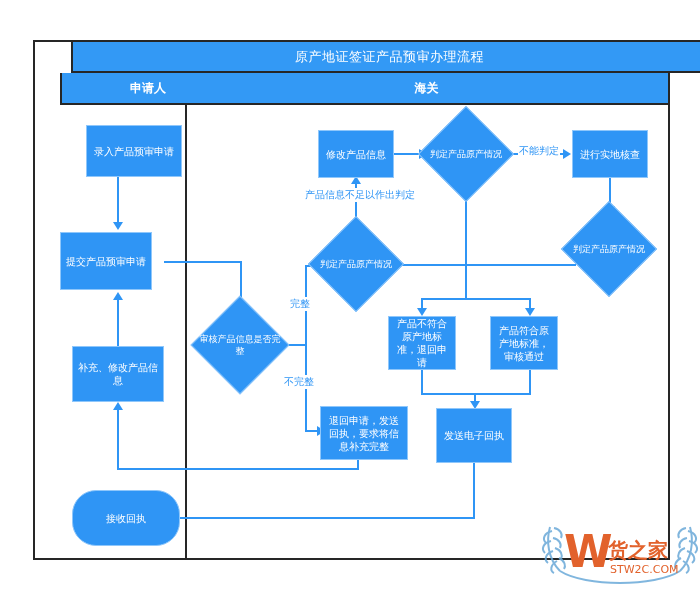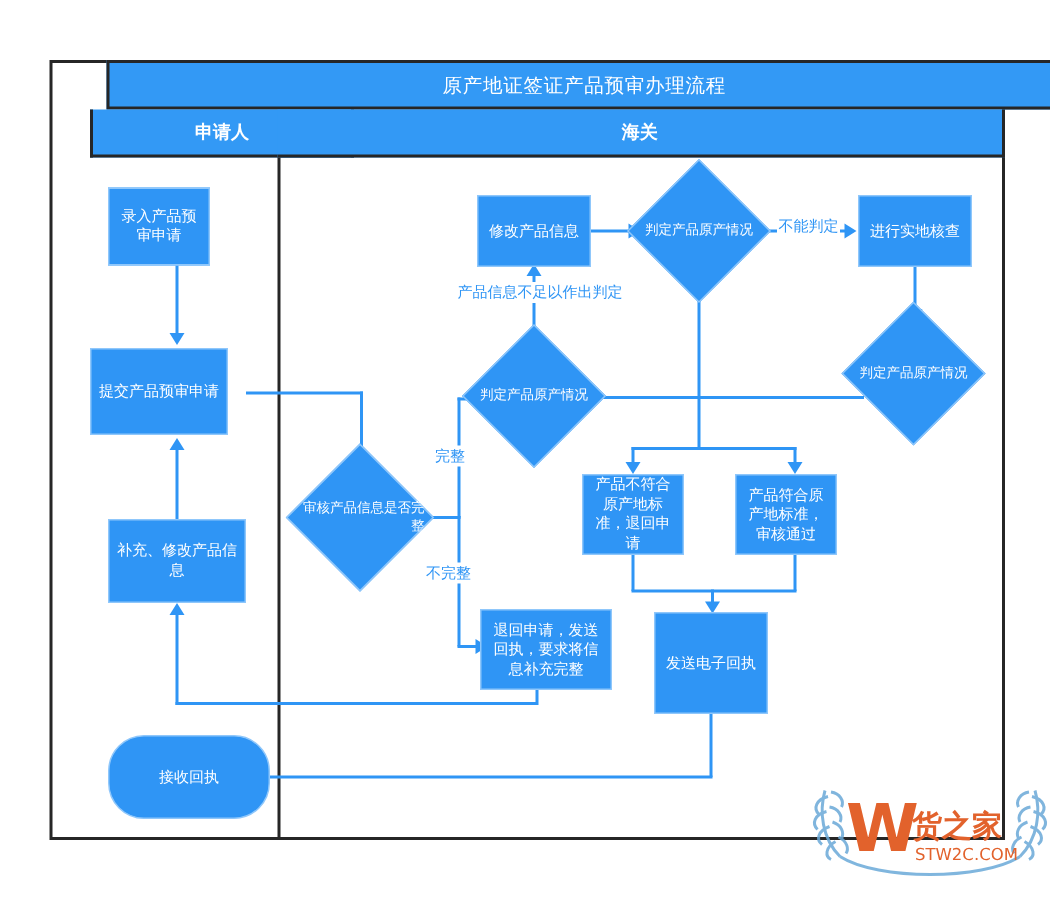--- a/index.html
+++ b/index.html
@@ -151,7 +151,7 @@
   <div class="col-head customs">海关</div>
   <div class="lane-divider"></div>
 
-  <div class="node" style="left:72px; top:125px; width:68px; height:52px;">录入产品预审申请</div>
+  <div class="node" style="left:86px; top:125px; width:96px; height:52px;">录入产品预审申请</div>
 
   <div class="conn v" style="left:117px; top:177px; height:48px;"></div>
   <div class="arrow down" style="left:113px; top:222px;"></div>

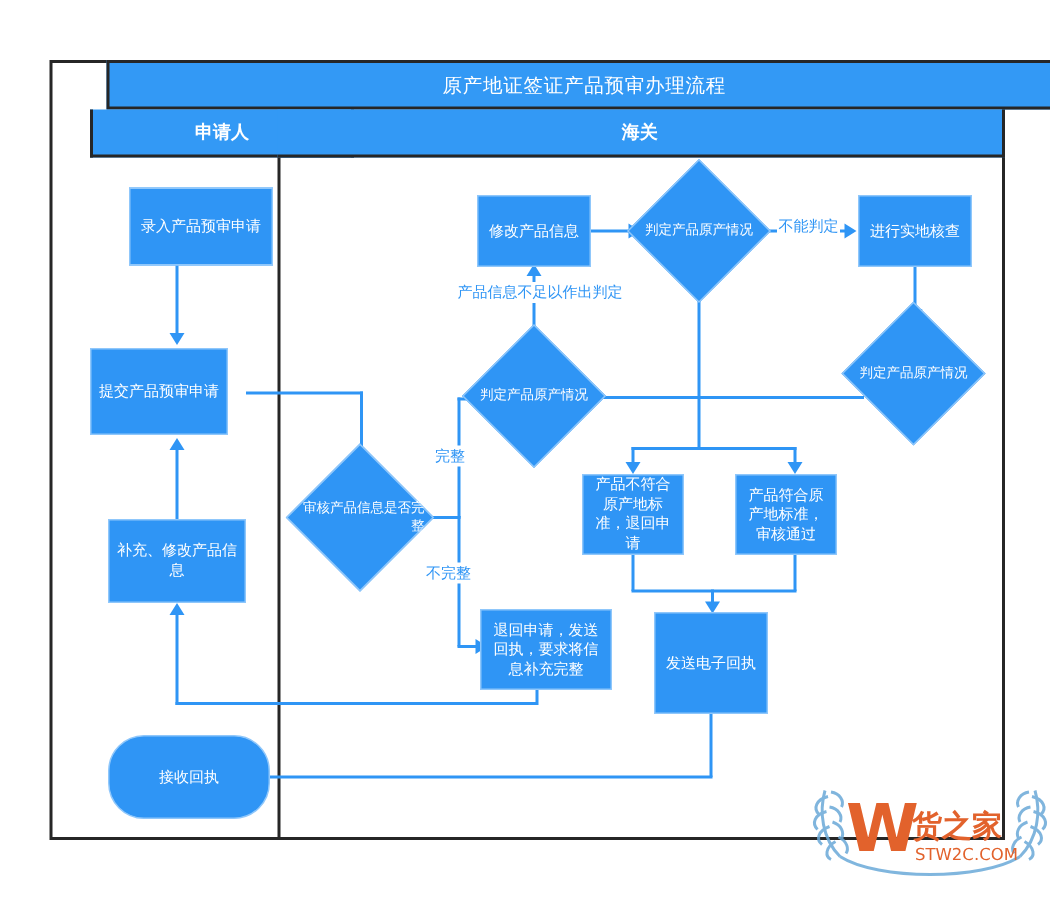--- a/index.html
+++ b/index.html
@@ -106,7 +106,7 @@
     display: flex;
     align-items: center;
     justify-content: center;
-    text-align: right;
+    text-align: center;
     color: #ffffff;
     font-size: 9px;
     line-height: 12px;

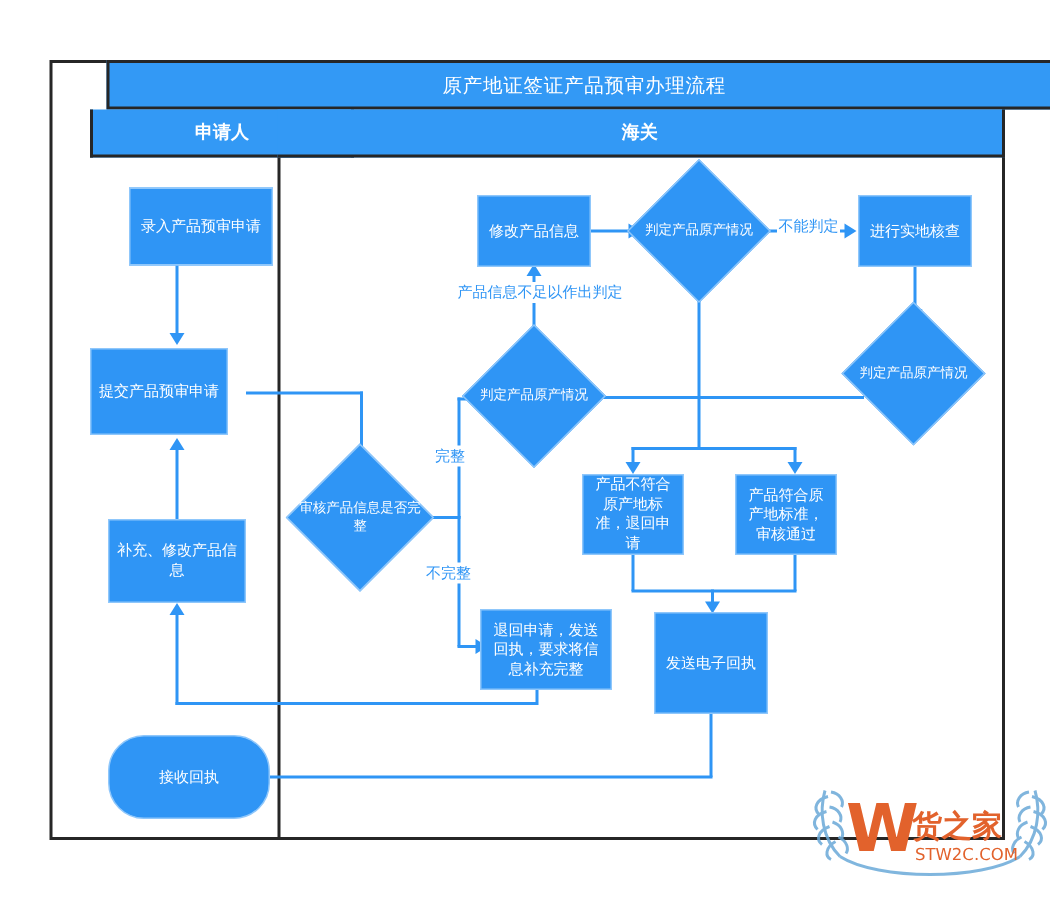--- a/index.html
+++ b/index.html
@@ -246,7 +246,7 @@
 
   <div class="node" style="left:320px; top:406px; width:88px; height:54px;">退回申请，发送回执，要求将信息补充完整</div>
 
-  <div class="node" style="left:436px; top:408px; width:76px; height:68px;">发送电子回执</div>
+  <div class="node" style="left:436px; top:408px; width:76px; height:55px;">发送电子回执</div>
 
   <div class="conn v" style="left:357px; top:460px; height:10px;"></div>
   <div class="conn h" style="left:117px; top:468px; width:241px;"></div>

------------

## Work item
Only the pictures are to be left out; repeat everything else in the records above exactly.

## Completed exercise
--- a/index.html
+++ b/index.html
@@ -151,7 +151,7 @@
   <div class="col-head customs">海关</div>
   <div class="lane-divider"></div>
 
-  <div class="node" style="left:72px; top:125px; width:68px; height:52px;">录入产品预审申请</div>
+  <div class="node" style="left:86px; top:125px; width:96px; height:52px;">录入产品预审申请</div>
 
   <div class="conn v" style="left:117px; top:177px; height:48px;"></div>
   <div class="arrow down" style="left:113px; top:222px;"></div>

--- a/index.html
+++ b/index.html
@@ -106,7 +106,7 @@
     display: flex;
     align-items: center;
     justify-content: center;
-    text-align: right;
+    text-align: center;
     color: #ffffff;
     font-size: 9px;
     line-height: 12px;

--- a/index.html
+++ b/index.html
@@ -246,7 +246,7 @@
 
   <div class="node" style="left:320px; top:406px; width:88px; height:54px;">退回申请，发送回执，要求将信息补充完整</div>
 
-  <div class="node" style="left:436px; top:408px; width:76px; height:68px;">发送电子回执</div>
+  <div class="node" style="left:436px; top:408px; width:76px; height:55px;">发送电子回执</div>
 
   <div class="conn v" style="left:357px; top:460px; height:10px;"></div>
   <div class="conn h" style="left:117px; top:468px; width:241px;"></div>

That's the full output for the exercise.